§ WORK REQUEST
For the string "space", count the lines in the records below that contain it. Answer with that number alone.
*** EXERCISE INPUT ***
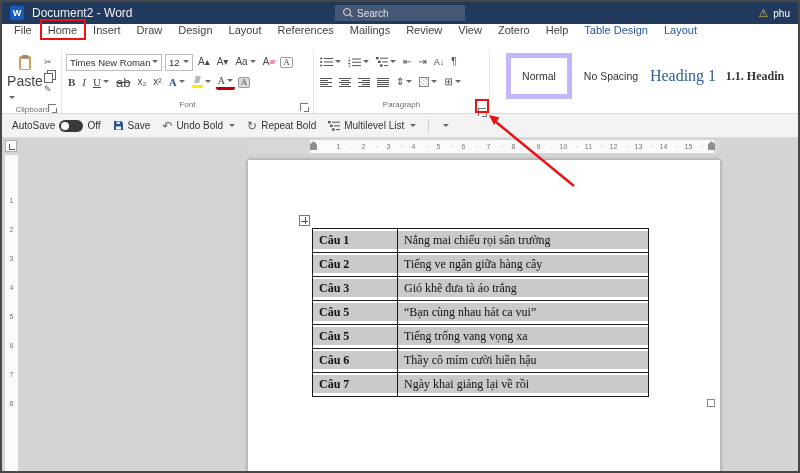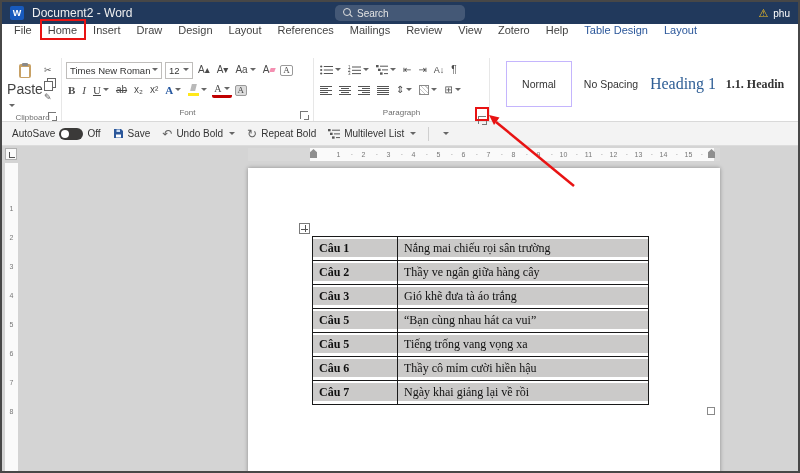--- a/index.html
+++ b/index.html
@@ -11,7 +11,7 @@
   .titlebar { height:22px; background:#21395c; color:#fff; display:flex; align-items:center; padding:0 8px; position:relative; flex:0 0 auto; }
   .word-logo { width:14px; height:14px; background:#185abd; border-radius:2px; color:#fff; font-size:9px; font-weight:bold; display:flex; align-items:center; justify-content:center; margin-right:8px; }
   .tb-title { font-size:12px; color:#f0f0f0; }
-  .tb-search { position:absolute; left:50%; top:3px; transform:translateX(-50%); width:130px; height:16px; background:rgba(255,255,255,0.16); border-radius:5px; display:flex; align-items:center; gap:5px; padding:0 8px; font-size:10px; color:#e4e4e4; }
+  .tb-search { position:absolute; left:50%; top:3px; transform:translateX(-50%); width:130px; height:16px; background:rgba(255,255,255,0.16); border-radius:0; display:flex; align-items:center; gap:5px; padding:0 8px; font-size:10px; color:#e4e4e4; }
   .icon-search { width:9px; height:10px; position:relative; display:inline-block; }
   .icon-search::before { content:""; position:absolute; left:0; top:0; width:6px; height:6px; border:1px solid #ddd; border-radius:50%; }
   .icon-search::after { content:""; position:absolute; left:5.5px; top:6.5px; width:4px; height:1px; background:#ddd; transform:rotate(45deg); }

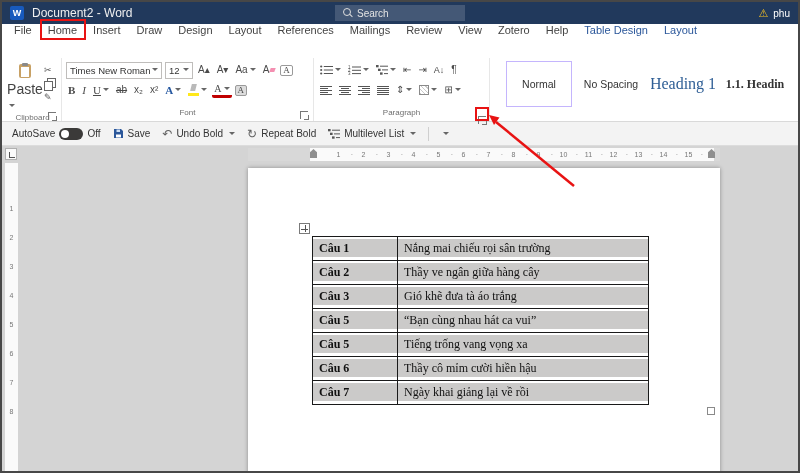--- a/index.html
+++ b/index.html
@@ -19,7 +19,7 @@
   .warn { color:#f4bf23; font-size:11px; }
 
   
-  .tabs-row { height:24px; background:#fff; display:flex; align-items:flex-end; padding:16px 4px; flex:0 0 auto; }
+  .tabs-row { height:24px; background:#fff; display:flex; align-items:flex-end; padding:8px 4px; flex:0 0 auto; }
   .tabs { display:flex; }
   .tab { position:relative; font-size:11px; color:#444; padding:4px 8px; cursor:default; white-space:nowrap; }
   .tab.contextual { color:#2b579a; }

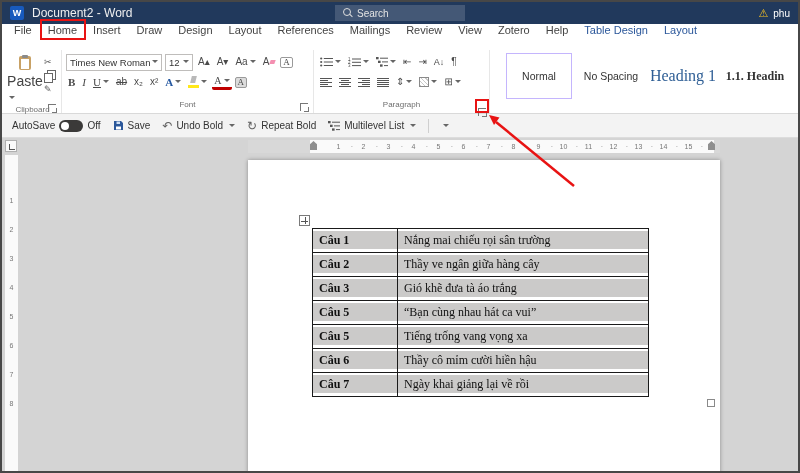--- a/index.html
+++ b/index.html
@@ -62,7 +62,7 @@
   .b { font-weight:bold; font-size:11px; }
   .i { font-style:italic; font-size:11px; }
   .u { text-decoration:underline; font-size:11px; }
-  .strike { text-decoration:line-through; font-size:10px; }
+  .strike { text-decoration:line-through; font-size:13px; }
   .fx-A { color:#2457a0; font-weight:bold; font-size:11px; }
   .fc-A { font-size:10px; border-bottom:3px solid #c00000; line-height:11px; }
   .cs-A { font-size:9px; background:#dcdcdc; border:1px solid #9a9a9a; padding:0 2px; }

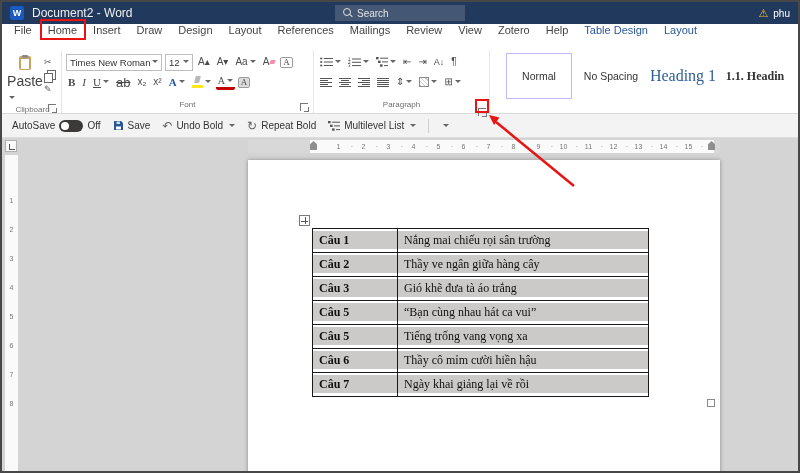--- a/index.html
+++ b/index.html
@@ -80,7 +80,7 @@
   .g-styles { flex:1; border-right:none; }
   .styles-body { display:flex; gap:6px; padding:1px 2px 0 12px; }
   .style-card { width:66px; height:46px; display:flex; align-items:center; justify-content:center; overflow:hidden; white-space:nowrap; font-size:10.5px; color:#333; border:1px solid transparent; }
-  .style-card.selected { border:1px solid #c4b5fd; background:#fff; }
+  .style-card.selected { border:5px solid #c4b5fd; background:#fff; }
   .style-card.heading .style-name { color:#2e5e95; font-family:"Liberation Serif", serif; font-size:16px; }
   .style-card.numbered .style-name { font-family:"Liberation Serif", serif; font-size:12px; font-weight:bold; }
 

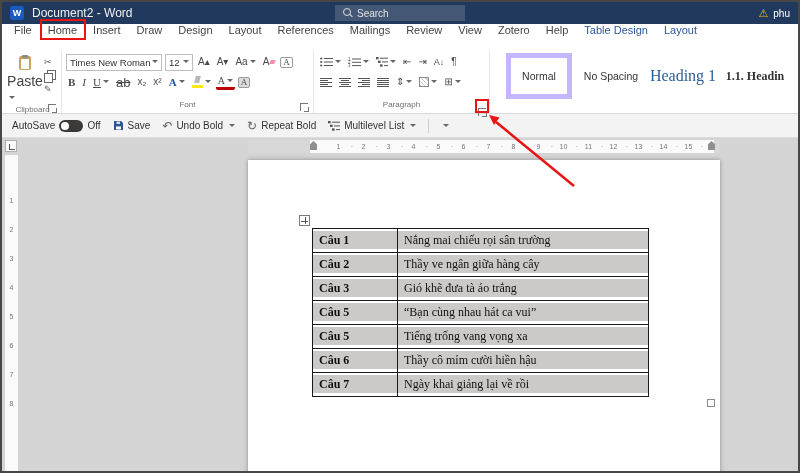--- a/index.html
+++ b/index.html
@@ -468,7 +468,7 @@
                   <span class="band bold">Câu 2</span>
                 </td>
                 <td>
-                  <span class="band">Thầy ve ngân giữa hàng cây</span>
+                  <span class="band">Tiếng ve ngân giữa hàng cây</span>
                 </td>
               </tr>
 

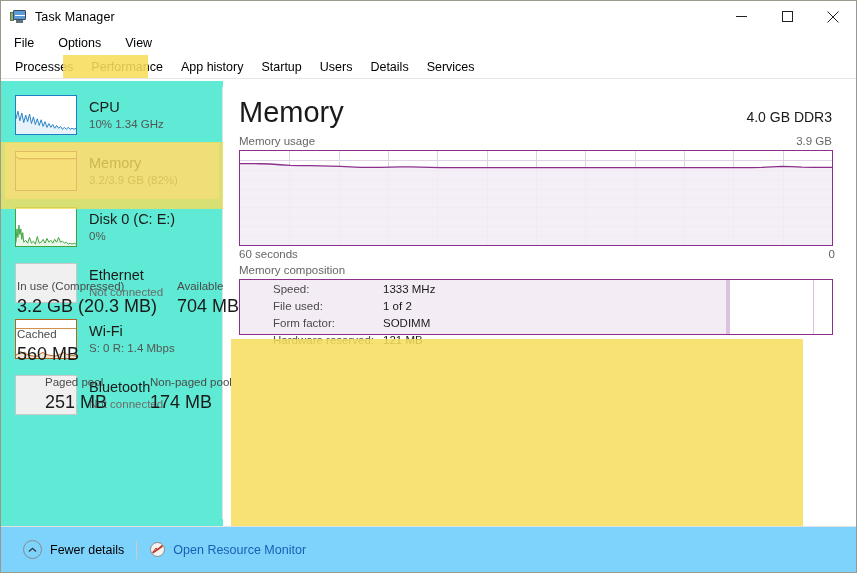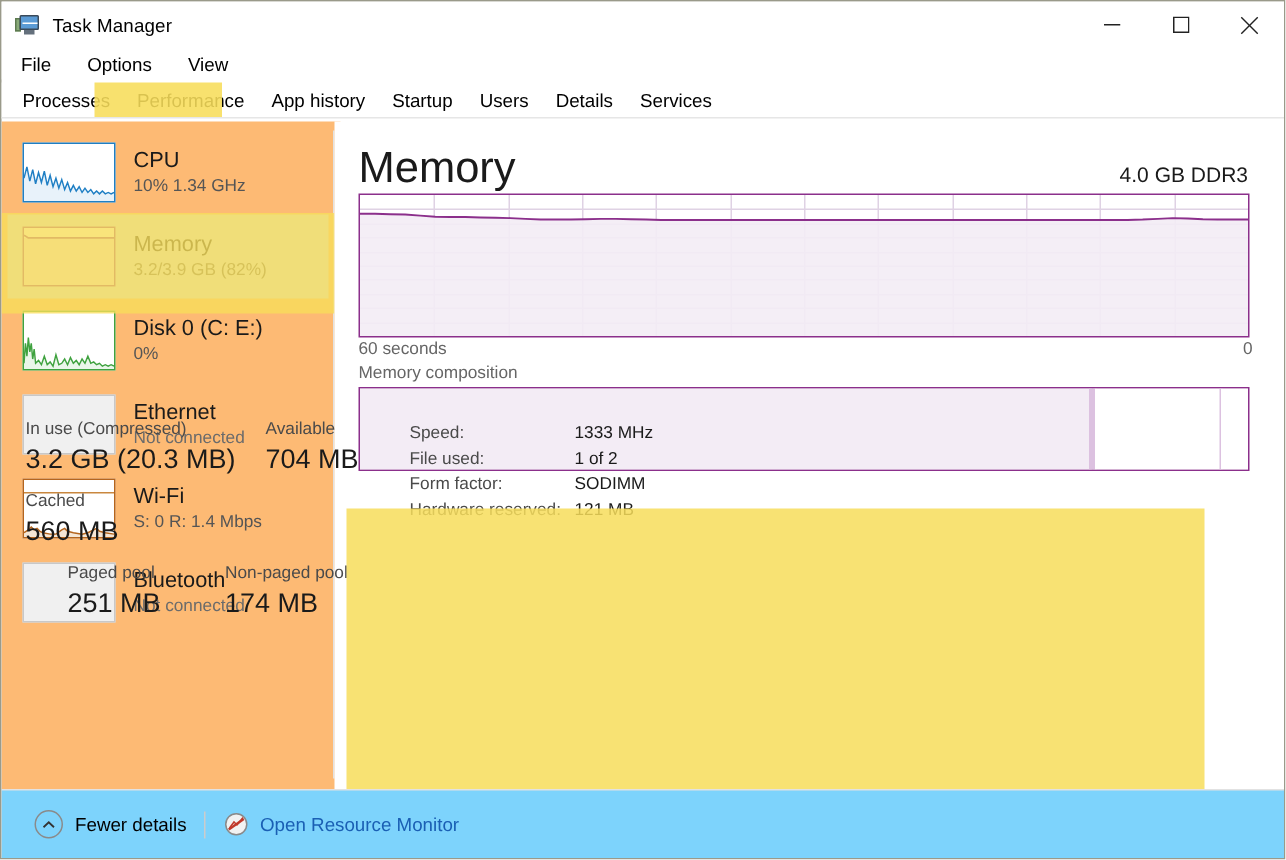--- a/index.html
+++ b/index.html
@@ -98,7 +98,7 @@
   
   #sidebar {
     position: absolute; left: 0; top: 80px; width: 226px; bottom: 46px;
-    background: #fdba74;
+    background: #5eead4;
     overflow: hidden;
   }
   #sidebar-divider {

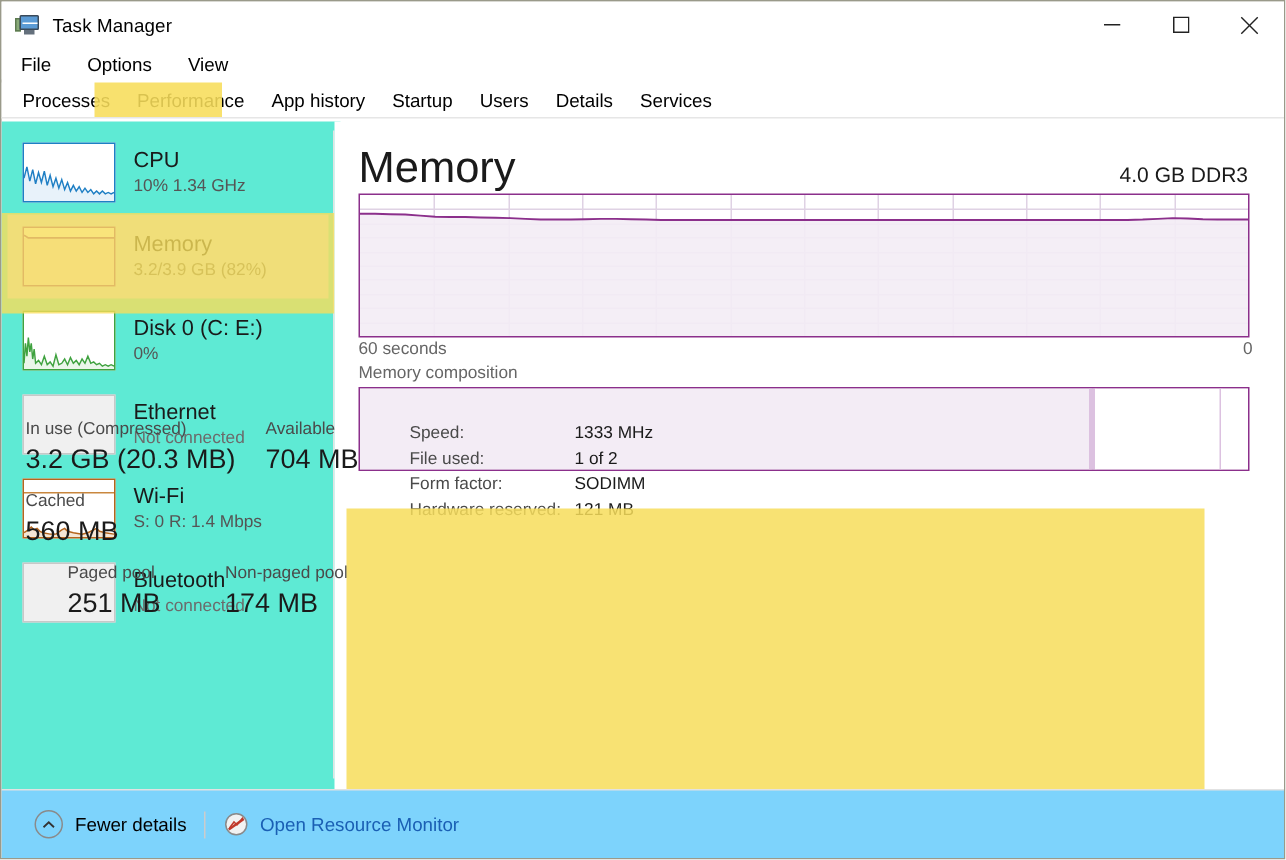--- a/index.html
+++ b/index.html
@@ -344,6 +344,10 @@
       <div id="mem-spec">4.0 GB DDR3</div>
     </div>
 
+    <div class="sec-label-row">
+      <div class="sec-label">Memory usage</div>
+      <div class="sec-max">3.9 GB</div>
+    </div>
 
     <div id="usage-graph">
       <svg id="usage-svg" width="592" height="94" viewBox="0 0 592 94" preserveAspectRatio="none">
*** End of EXERCISE INPUT ***
§ RESULT OF THIS TASK
2